Notes to the Financial Statements
Basis of Presentation
The accompanying unaudited condensed financial statements have been prepared in
accordance with generally accepted accounting principles for interim financial
statements and with instructions to Form 10-QSB. Accordingly, they do not
include all of the information and disclosures required for annual financial
statements. These financial statements should be read in conjunction with the
consolidated financial statements and related footnotes for the year ended
February 28,2002 included in the Form 10-KSB for the year then ended.
As shown in the accompanying interim financial statements, the Company incurred
a net loss of $68,061 during the six-months ended August 31,2002. The Company
intends to raise additional capital or financing, to improve their liquidity.
These factors create substantial doubt as to the Company's ability to continue
as a going concern. These financial statements do not include any adjustments to
the financial statements that might be necessary should the Company be unable to
continue as a going concern.
In the opinion of the Company's management, all adjustments (consisting of
normal recurring accruals) necessary to present fairly the Company's financial
position as of August 31,2002, and the results of operations for the three-month
and six month periods ended August 31,2002 and 2001 and cash flows for the
periods ended August 31,2002 and 2001 have been included.

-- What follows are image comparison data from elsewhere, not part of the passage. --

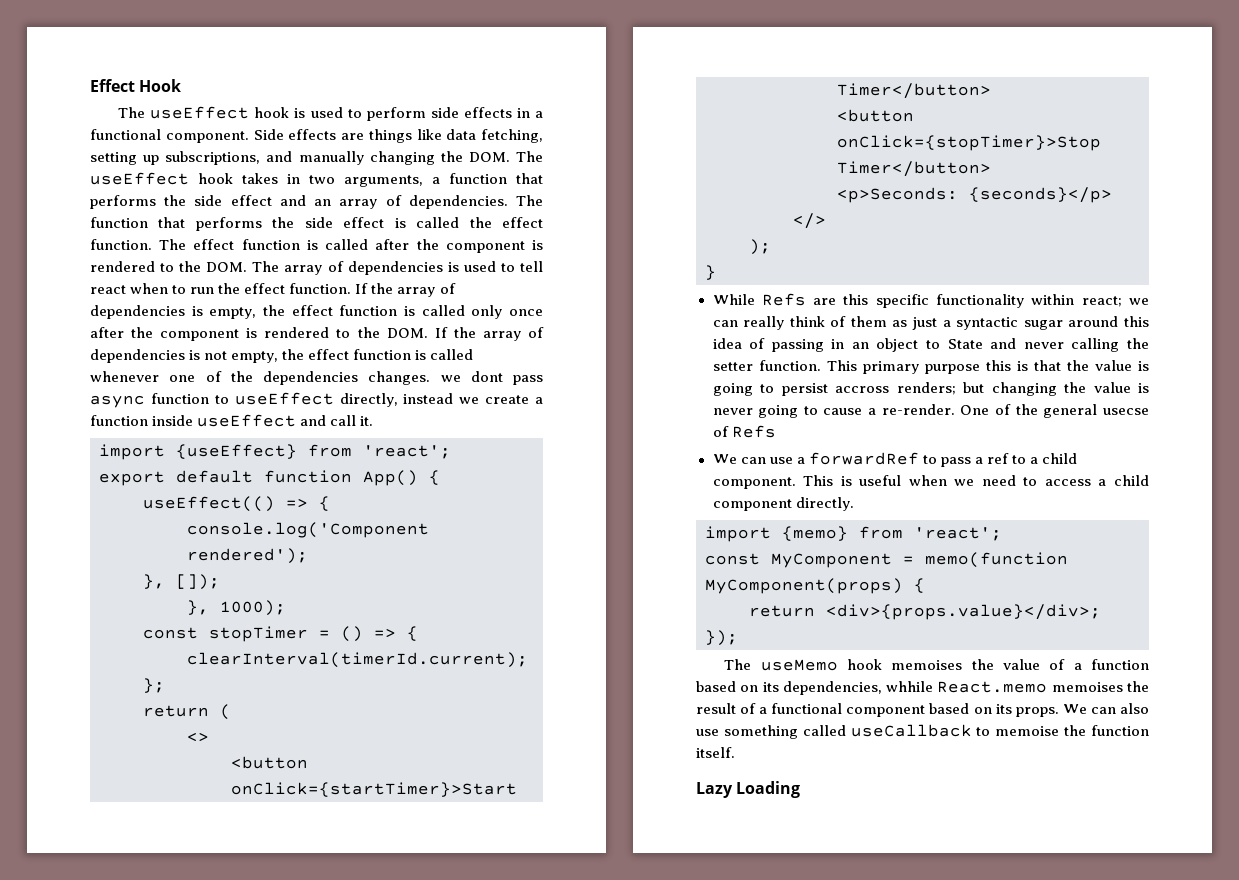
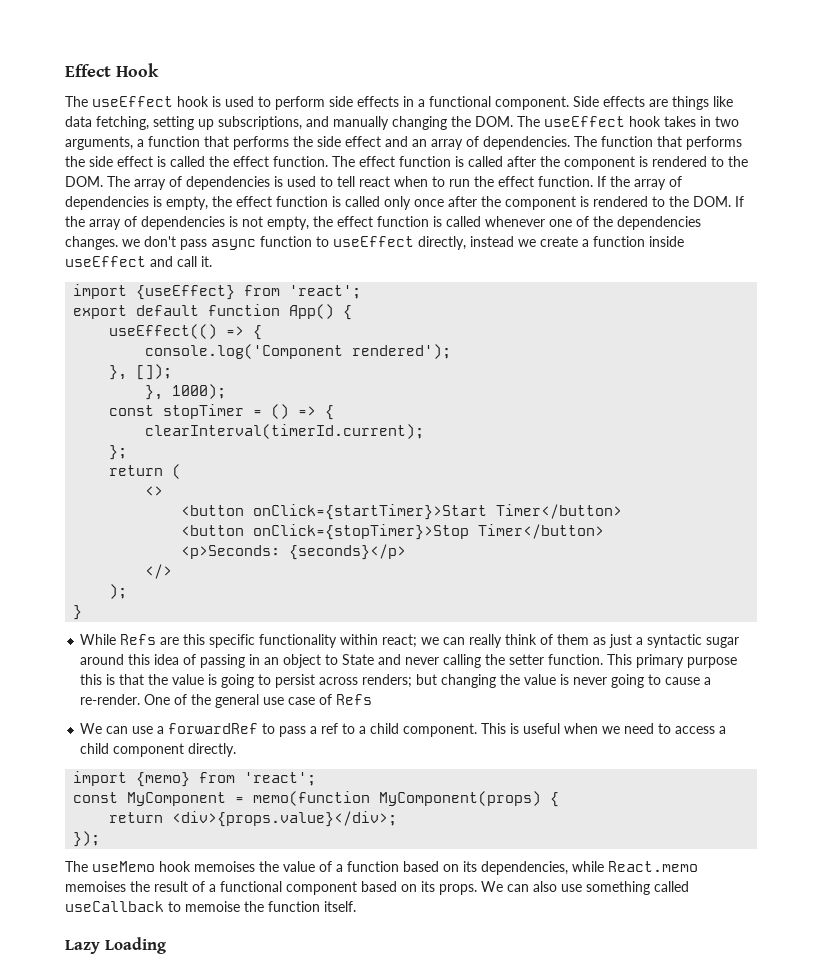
- If the array of dependencies is empty, the effect function is called only once after the component is rendered to the DOM. If the array of dependencies is not empty, the effect function is called whenever one of the dependencies changes. we dont pass async function to useEffect directly, instead we create a function inside useEffect and call it.
+ If the array of dependencies is empty, the effect function is called only once after the component is rendered to the DOM. If the array of dependencies is not empty, the effect function is called whenever one of the dependencies changes. we don't pass async function to useEffect directly, instead we create a function inside useEffect and call it.
- This primary purpose this is that the value is going to persist accross renders; but changing the value is never going to cause a re-render.
+ This primary purpose this is that the value is going to persist across renders; but changing the value is never going to cause a re-render.
- One of the general usecse of Refs
+ One of the general use case of Refs
- The useMemo hook memoises the value of a function based on its dependencies, whhile React.memo memoises the result of a functional component based on its props.
+ The useMemo hook memoises the value of a function based on its dependencies, while React.memo memoises the result of a functional component based on its props.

The results of operations for the three-month and six-month periods ended August
31,2002, are not necessarily indicative of the results to be expected for the
full year. For further information, refer to the financial statements and
footnotes thereto included in the Company's Form 10-KSB as filed with the
Securities and Exchange Commission for the year ended February 28,2002.
Reclassification - certain reclassifications have been made to prior year
amounts to conform to current year presentation.
Debt
As of August 31,2002, we have an outstanding balance of $200,000 on our bank
line of credit. The line agreement officially ended on June 30,2001 but was
verbally renewed by the bank through February 2003.
New Accounting Developments
In June 2002, the Financial Accounting Standards Board issued SFAS No. 146 on
"Accounting for Costs Associated with Exit or Disposal Activities".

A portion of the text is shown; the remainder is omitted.